## ACTIVITY
Every entry below is to be copied word for word, with its pictures removed.

Content revision data

>>>

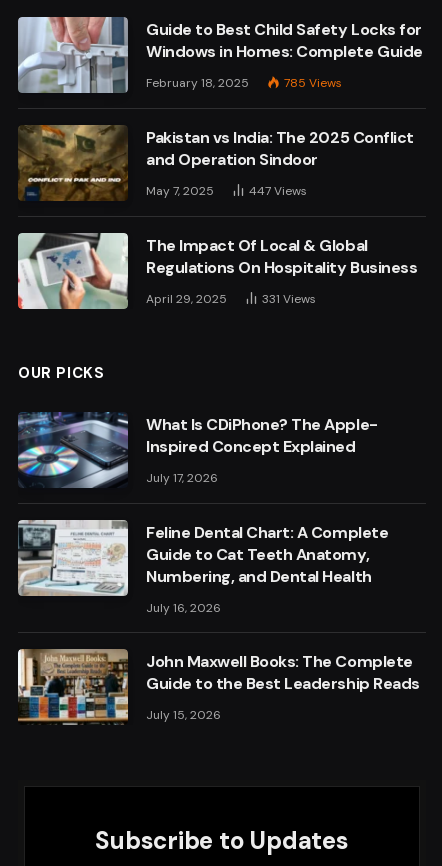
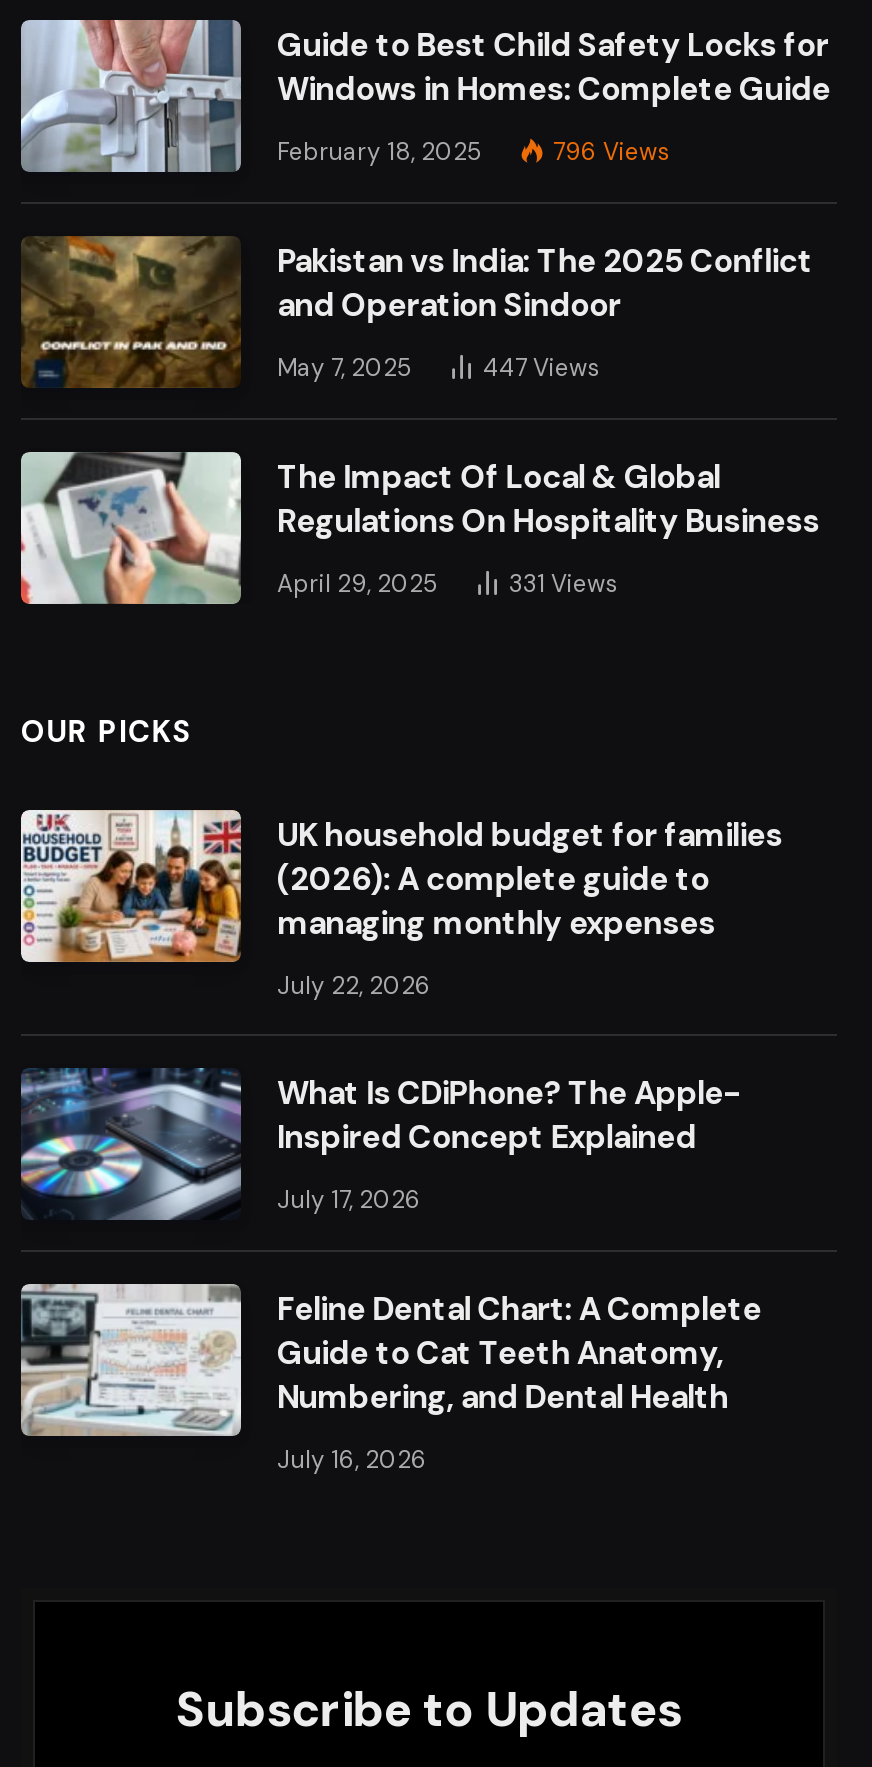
- 785 Views
+ 796 Views

+ [image]
+ UK household budget for families
+ (2026): A complete guide to
+ managing monthly expenses
+ July 22, 2026

moved down: [image] | What Is CDiPhone? The Apple- | Inspired Concept Explained | July 17, 2026 | Feline Dental Chart: A Complete | Guide to Cat Teeth Anatomy, | Numbering, and Dental Health | July 16, 2026

- [image]
- John Maxwell Books: The Complete
- Guide to the Best Leadership Reads
- July 15, 2026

<<<

## RESPONSE TO THE TASK
- 785 Views
+ 796 Views

+ [image]
+ UK household budget for families
+ (2026): A complete guide to
+ managing monthly expenses
+ July 22, 2026

moved down: [image] | What Is CDiPhone? The Apple- | Inspired Concept Explained | July 17, 2026 | Feline Dental Chart: A Complete | Guide to Cat Teeth Anatomy, | Numbering, and Dental Health | July 16, 2026

- [image]
- John Maxwell Books: The Complete
- Guide to the Best Leadership Reads
- July 15, 2026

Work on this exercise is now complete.